Berdasarkan temuan imunologi terbaru, seperti peran utama dari protein granulysin cytolytic, patogenesis SSJ/NET akan dijelaskan lebih lanjut. Zat mampu memblokir granulysin bisa meningkatkan peran imunomodulasi mengobati-ment. Investigasi immunogenetic akan mencoba untuk menemukan hubungan antara kecenderungan genetik yang ditandai oleh alel HLA tertentu dan jalur imunologi. Obat telah diidentifikasi sebagai faktor etiologi pada sekitar 75% dari SSJ/NET kasus, tetapi penyebab sisa 25% kasus tidak jelas. Dalam 5 tahun ke depan peran infeksi sebagai kofaktor atau penyebab perlu dipahami dengan lebih baik. Selanjutnya, pemeriksaan tindak lanjut dari SSJ/NET-korban yang diperlukan dan perawatan interdisipliner gejala sisa jangka panjang harus dilaksanakan.

Isu-Isu Kunci

• Sindrom Stevens-Johnson (SSJ) dan eritema multiforme majus (juga dikenal sebagai eritema multiforme dengan keterlibatan mukosa) adalah kondisi yang berbeda yang dibedakan dalam istilah klinis dan etiologi.

• SSJ dan NET (NET) dianggap sebagai satu kesatuan penyakit keparahan yang berbeda. Meskipun SSJ kurang parah, etiologi, kerentanan genetik dan pathomechanisms adalah sama untuk SSJ/NET.

Page 12: SJJ & TEN

• SSJ/NET terutama disebabkan oleh obat-obatan (sampai 75% kasus), tetapi juga oleh infeksi dan faktor risiko lainnya mungkin belum teridentifikasi.

• Sebuah berisiko tinggi dikonfirmasi untuk obat berikut : allopurinol, sulfonamide anti infeksi (terutama kotrimoksazol), carbamazepine, phenytoin, fenobarbital dan oxicam-NSAID, dengan meningkatnya perkiraan risiko untuk allopurinol, sehingga penyebab utama SSJ/NET di Eropa dan Israel. Lamotrigin dan nevirapine memiliki risiko tertinggi di antara obat yang lebih baru dipasarkan.

• Patogenesis SSJ/NET belum sepenuhnya diselesaikan, namun kecenderungan genetik tertentu, yang bervariasi antara kelompok-kelompok etnis dan berbeda antara obat tertentu menyebabkan, diidentifikasi. Beberapa alel HLA memainkan peran penting dalam hal ini.

• The cytolytic granulysin protein diidentifikasi dalam konsentrasi tinggi dalam blister cairan SSJ/NET pasien dan tampaknya menjadi penandauntuk keparahan penyakit berdasarkan detasemen kulit.
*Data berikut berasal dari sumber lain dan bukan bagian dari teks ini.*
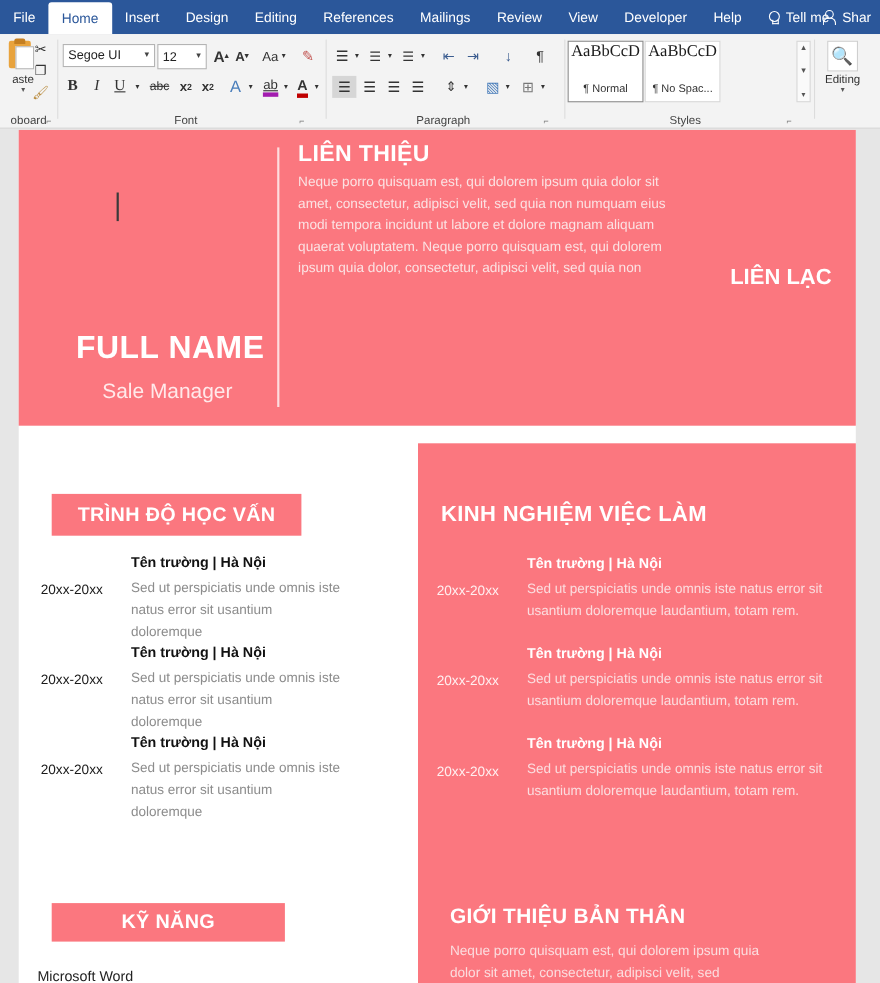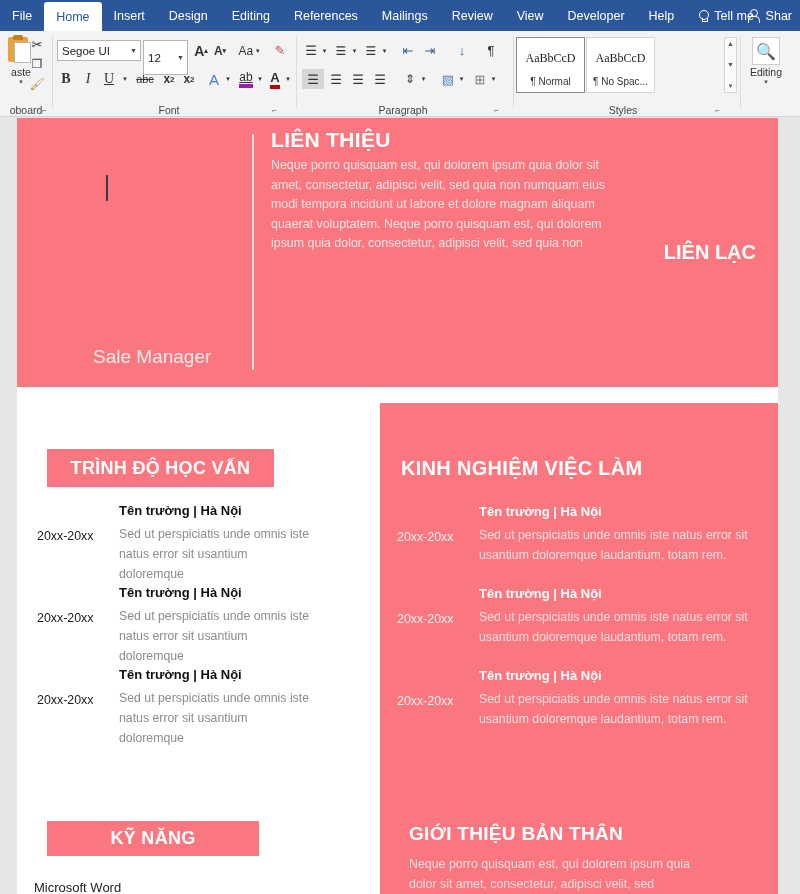"12" div.ctl { height: 35px -> 23px }
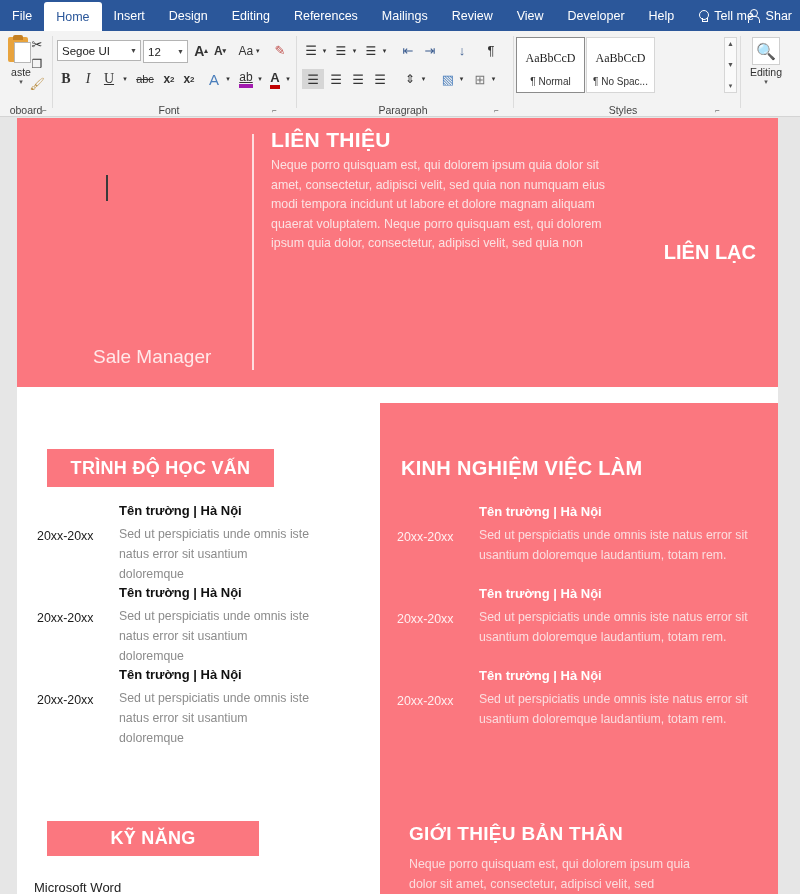"AaBbCcD" .stylebox .sample { font-size: 12px -> 15px; margin-top: 13px -> 1px }
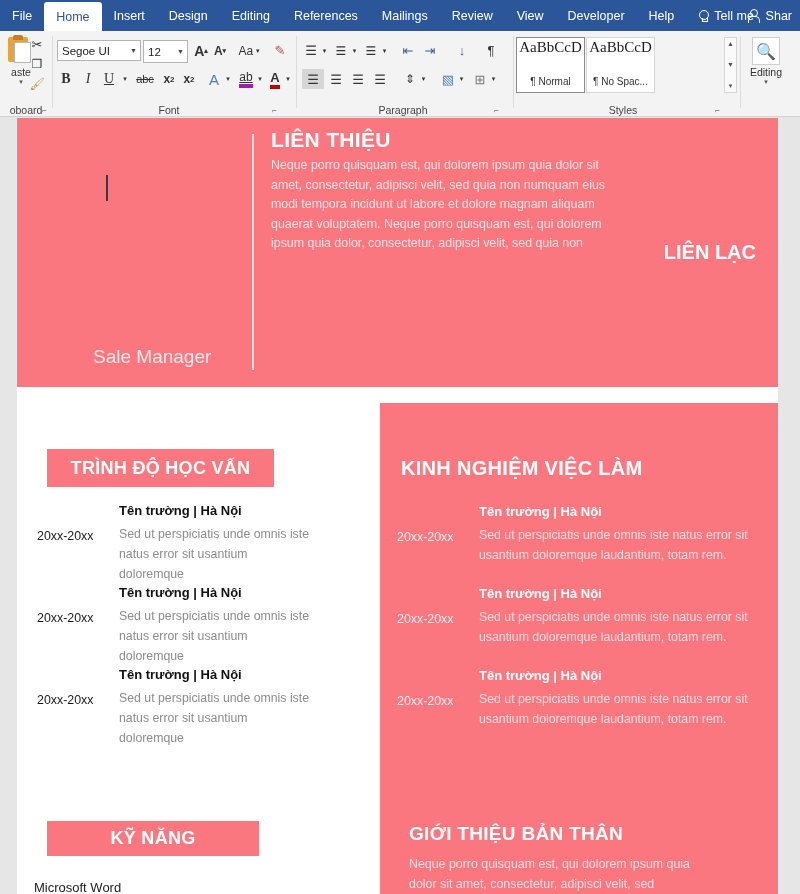"FULL NAME" div.fullname { html: none -> <div>FULL NAME</div> }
• Karena sampai saat ini tidak ada pengobatan telah diidentifikasi untuk mampu menghentikan perkembangan detasemen kulit, manajemen yang mendukung sangat penting untuk memperbaiki kondisi pasien, mungkin lebih dari perawatan imunomodulasi tertentu. Meskipun semua upaya terapi, kematian yang tinggi dan meningkat dengan keparahan penyakit, usia pasien dan kondisi medis yang mendasari.

• Korban mungkin menderita gejala sisa jangka panjang seperti striktur pada membran mukosa termasuk masalah mata yang parah. Oleh karena itu, perawatan interdisipliner dan tindak lanjut dari pasien dengan SSJ/NET penting.